For one, collage is often considered as intimate, scaled work. Yet take an artist like Mark Bradford: he defies this notion with his impressive, large-scale works combining standard paints and collage. This brings us to the second common misconception, that collage never encompasses painting. Collage artists like Bradford show us this is not the case, as well as David Salle, whose painting in the ‘80s was absolutely guided by a “collage-type-thinking” inspired by film montage. Finally, people often consider collage to be lesser than other art forms, viewing it as a second cousin to painting and sculpting. Rather than considering collage as a pure art form in and of itself, people tend to see it as a step on the way to something else. This strange understanding of collage is easily dismantled when taking a look at the rich, creative and ground-breaking history of collage. American Pop Artist James Rosenquist, for example, started out by making collages which were studies for his large-scale paintings. Yet the collages started taking on a life of their own, and Rosenquist eventually presented them as powerful standalone artworks.

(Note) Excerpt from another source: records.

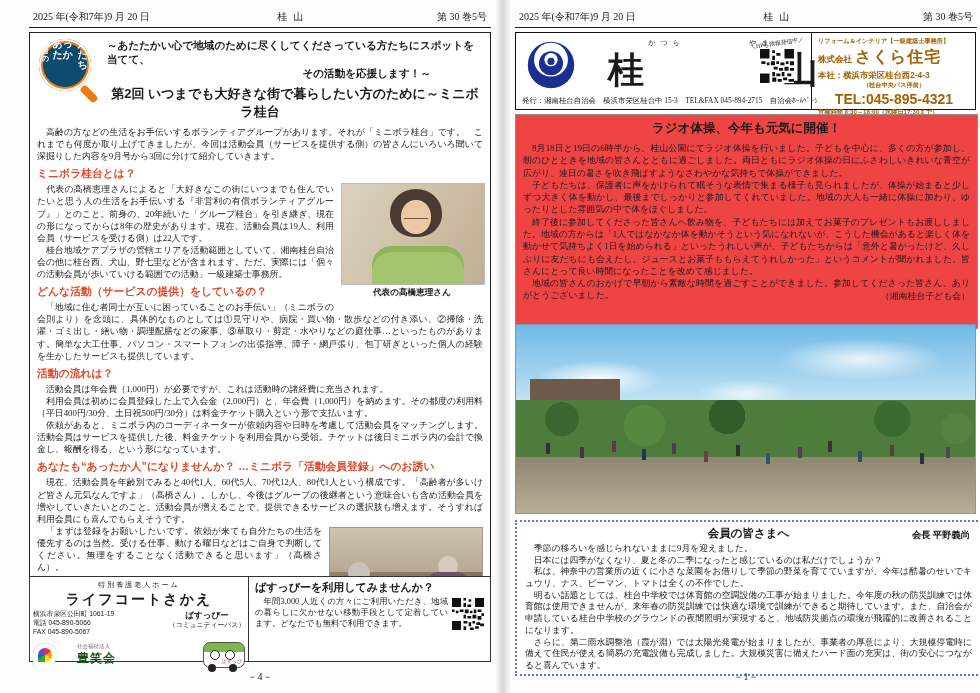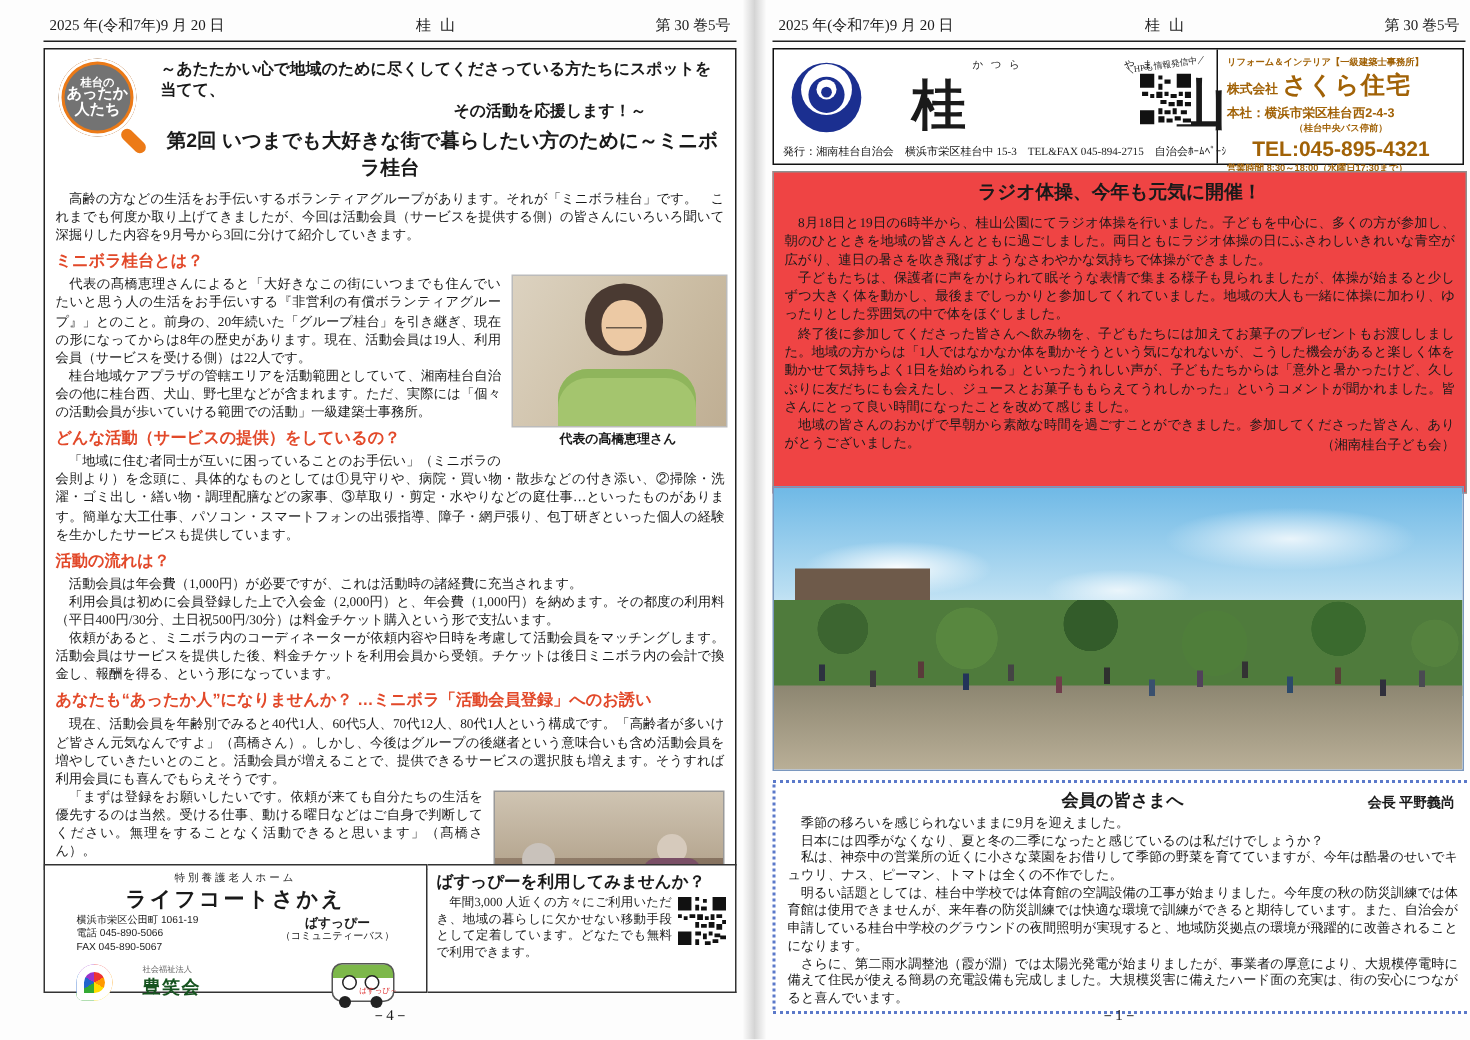--- a/index.html
+++ b/index.html
@@ -14,23 +14,23 @@
   
   .pg-header{display:flex;justify-content:space-between;align-items:flex-end;
              font-size:10px;padding:4px 4px 3px 4px;border-bottom:1.4px solid #222;}
   .pg-header .ttl{letter-spacing:6px;}
 
   
   .main-box{position:absolute;left:0;top:26px;width:446px;height:536px;border:1.6px solid #222;
             padding:6px 7px 4px 7px;overflow:hidden;background:#fff;}
   .badge{float:left;width:64px;height:60px;position:relative;margin:0 6px 2px 0;}
   .badge-circle{position:absolute;left:2px;top:0;width:52px;height:52px;border-radius:50%;
-                background:#737373;color:#fff;text-align:center;
+                background:#0c4a6e;color:#fff;text-align:center;
                 font-family:"Liberation Sans","DejaVu Sans",sans-serif;font-weight:bold;
-                display:flex;flex-direction:column;justify-content:center;line-height:1.05;
+                display:flex;flex-direction:row;justify-content:center;line-height:1.05;
                 box-shadow:inset 0 0 0 2px #fff,inset 0 0 0 4px #ec7a17;}
   .badge-circle .b1{font-size:7.5px;}
   .badge-circle .b2{font-size:10px;}
   .badge-circle .b3{font-size:10px;}
   .badge-handle{position:absolute;right:2px;bottom:1px;width:20px;height:8px;background:#ec7a17;
                 border-radius:4px;transform:rotate(45deg);}
   .tagline{font-family:"Liberation Sans","DejaVu Sans",sans-serif;font-weight:bold;font-size:10.6px;}
   .tagline.t2{text-align:right;padding-right:52px;}
   .lead-title{font-family:"Liberation Sans","DejaVu Sans",sans-serif;font-weight:bold;
               font-size:13px;text-align:center;margin:4px 0 5px 0;clear:none;}
@@ -51,21 +51,21 @@
   .photo-meeting{float:right;width:152px;height:126px;margin:2px 0 3px 7px;position:relative;
       overflow:hidden;border:1px solid #999;
       background:linear-gradient(165deg,#a4917c 0%,#8a7663 45%,#6e5c4c 100%);}
   .pm-wall{position:absolute;left:0;top:0;width:100%;height:44px;background:linear-gradient(#cfc4b2,#b7a892);}
   .pm-head1{position:absolute;left:18px;top:34px;width:22px;height:22px;border-radius:50%;background:#c9c2bb;}
   .pm-body1{position:absolute;left:8px;top:52px;width:42px;height:40px;border-radius:10px;background:#3a3f46;}
   .pm-head2{position:absolute;left:108px;top:28px;width:20px;height:20px;border-radius:50%;background:#d6cabc;}
   .pm-body2{position:absolute;left:98px;top:44px;width:40px;height:34px;border-radius:10px;background:#7a4f66;}
   .contact-p{font-size:9.2px;margin:4px 0 2px 0;}
   .ads-row{position:absolute;left:0;top:570px;width:462px;height:86px;display:flex;}
-  .ad-life{width:212px;border:1.4px solid #333;padding:3px 21px;background:#fff;position:relative;
+  .ad-life{width:212px;border:1.4px solid #333;padding:3px 3px;background:#fff;position:relative;
            font-family:"Liberation Sans","DejaVu Sans",sans-serif;}
   .ad-life .small-c{font-size:7px;text-align:center;letter-spacing:2px;}
   .ad-life .big-c{font-size:14px;font-weight:bold;text-align:center;letter-spacing:2px;margin:1px 0;}
   .life-cols{display:flex;justify-content:space-between;font-size:6.8px;line-height:1.3;}
   .life-cols .r{text-align:center;}
   .life-cols .r .bn{font-weight:bold;font-size:8.5px;}
   .life-foot{display:flex;align-items:center;gap:20px;margin-top:2px;}
   .apple-logo{width:24px;height:24px;border-radius:50% 50% 50% 4px;
       background:conic-gradient(#e33 0 60deg,#f90 60deg 120deg,#fd0 120deg 180deg,#3a3 180deg 240deg,#26c 240deg 300deg,#93c 300deg 360deg);
       box-shadow:inset 0 0 0 5px #fff;}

“I am interested in preserving the memory of the first, ‘raw version’ of an event, before the process of memory takes over and reshapes, even deforms the actual event over the years.”
Laslo Antal
Famous Collage Artists Reinventing the Medium
The following collage artists, each in their own way, challenge and dismantle the narrow-minded notions about collage. They show us how powerful, inspiring and relevant the art of collage still is today and continuously explore how they can redefine and reinvent the medium.

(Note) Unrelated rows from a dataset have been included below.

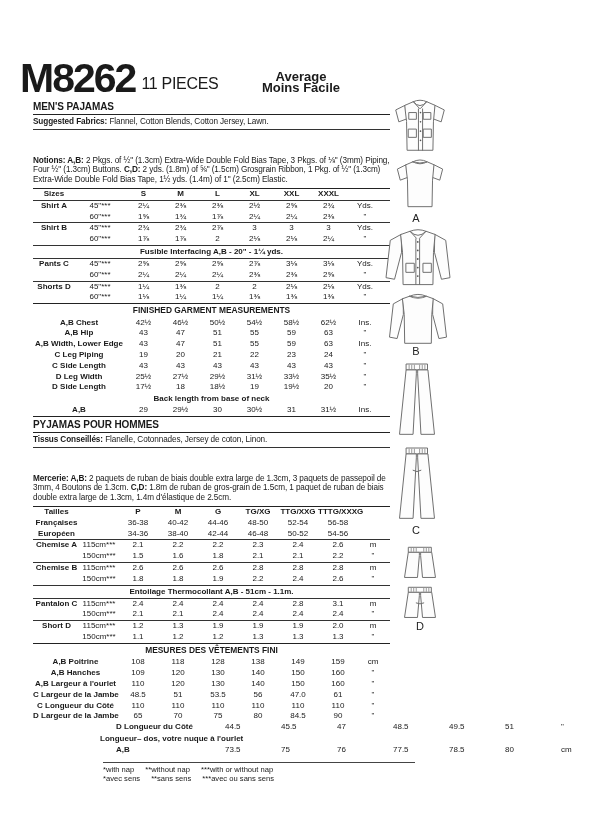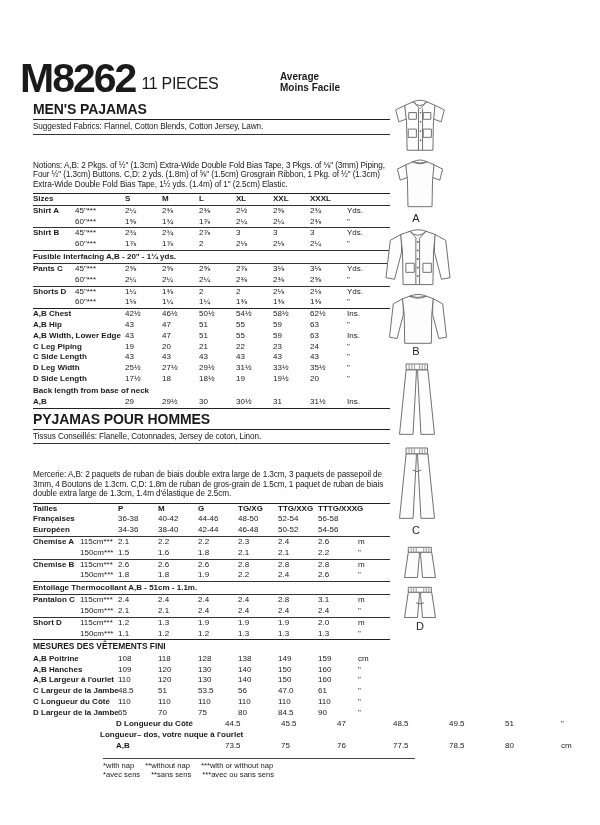--- a/index.html
+++ b/index.html
@@ -3,32 +3,32 @@
 <meta charset="utf-8">
 <style>
   html,body{margin:0;padding:0;background:#ffffff;}
   body{font-family:"Liberation Sans",sans-serif;color:#1a1a1a;}
   .page{position:relative;width:600px;height:825px;background:#ffffff;overflow:hidden;}
 
   
   .masthead{position:absolute;left:20px;top:61px;width:320px;display:flex;align-items:flex-end;}
   .pattern-number{font-size:41px;font-weight:800;letter-spacing:-2px;line-height:0.84;}
   .pieces{font-size:16px;font-weight:400;margin-left:6px;margin-bottom:2px;letter-spacing:-0.3px;}
-  .difficulty{margin-left:auto;text-align:left;font-size:10px;font-weight:700;line-height:10.5px;margin-bottom:2px;}
+  .difficulty{margin-left:auto;text-align:center;font-size:13px;font-weight:700;line-height:10.5px;margin-bottom:2px;}
 
   
   .leftcol{position:absolute;left:33px;top:101px;width:357px;}
-  .h-sec{font-size:14px;font-weight:700;margin:0;padding:0 0 2px 0;border-bottom:1.4px solid #222;letter-spacing:-0.1px;}
+  .h-sec{font-size:10px;font-weight:700;margin:0;padding:0 0 2px 0;border-bottom:1.4px solid #222;letter-spacing:-0.1px;}
   .h-sec.mt{margin-top:2px;}
   .para{font-size:8.2px;line-height:9.5px;padding:2px 0;margin:0;border-bottom:1px solid #333;letter-spacing:-0.1px;}
   .para.nb{border-bottom:none;padding-bottom:4px;margin-top:24px;}
-  .b{font-weight:400;}
+  .b{font-weight:700;}
 
   
-  .tbl{border-top:1.4px solid #222;}
+  .tbl{border-top:1.4px solid #222;text-align:center;}
   .tbl-en{border-bottom:1.4px solid #222;}
   .trow{display:grid;align-items:end;font-size:8px;line-height:10.8px;min-height:10.8px;white-space:nowrap;}
   .tbl-en .trow{grid-template-columns:42px 50px repeat(6,37px) 36px;}
   .tbl-fr .trow{grid-template-columns:47px 38px repeat(6,40px) 30px;}
   .tcell{overflow:visible;}
   .trow .tcell:first-child{font-weight:700;}
   .allbold .tcell{font-weight:700;}
   .wl .tcell:first-child{grid-column:1 / 3;}
   .rb{border-bottom:1px solid #333;}
   .rbb{border-bottom:1.6px solid #222;}
@@ -169,20 +169,21 @@
           <span class="tcell c0"></span>
           <span class="tcell c1">60"***</span>
           <span class="tcell c2">1⅛</span>
           <span class="tcell c3">1¼</span>
           <span class="tcell c4">1¼</span>
           <span class="tcell c5">1⅜</span>
           <span class="tcell c6">1⅜</span>
           <span class="tcell c7">1⅜</span>
           <span class="tcell c8">"</span>
         </div>
+        <div class="trow bold sect tspan">FINISHED GARMENT MEASUREMENTS</div>
         <div class="trow wl">
           <span class="tcell c0">A,B Chest</span>
           <span class="tcell c1">42½</span>
           <span class="tcell c2">46½</span>
           <span class="tcell c3">50½</span>
           <span class="tcell c4">54½</span>
           <span class="tcell c5">58½</span>
           <span class="tcell c6">62½</span>
           <span class="tcell c7">Ins.</span>
         </div>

1. Laslo Antal – Visual Diaries
The first of our selection of collage artists, Laslo Antal is a Hungarian artist from Serbia who is based in Berlin. The focus of his artistic practice lies with the collage medium. In 2017, he started the daily art project “Visual Diaries.” Every day, Antal makes one collage, narrating a single event in that day. This results in an incredibly diverse range of topics and themes, at times revealing the artist’s most intimate and emotional moments, at other times presenting seemingly banal situations or bizarre everyday experiences. Moments of shame, pain, frustration or utter simplicity are depicted just as often as moments of beauty and success in the artist’s everyday life.
In his collage Pain Thing (2019), the artist depicts himself in agony – three heads and three oesophagi lead down into a stomach that is burning bright red. In Love – so many times explaining the same same thing (2018), we see a portrait of a screaming man, the top of his head opening up to reveal red smoke escaping. Beneath the portrait, the artist has scrawled the words: “You used to drive me crazy, but now I don’t feel anything.” Loss and death are also processed through the collages. In A ritual in the cemetery, to let things go (2018), we see Antal in the middle of a deeply personal moment, scattering what might be flower petals, snow, or soil over the grave of a man. He becomes even more direct in My 70 year old D(e)ad (2018), dedicated to his father who passed away. On other days, he might choose to reflect on a simple night catching up with friends, like in Still a Saturday Still (2019). Each event finds its place in Antal’s collages.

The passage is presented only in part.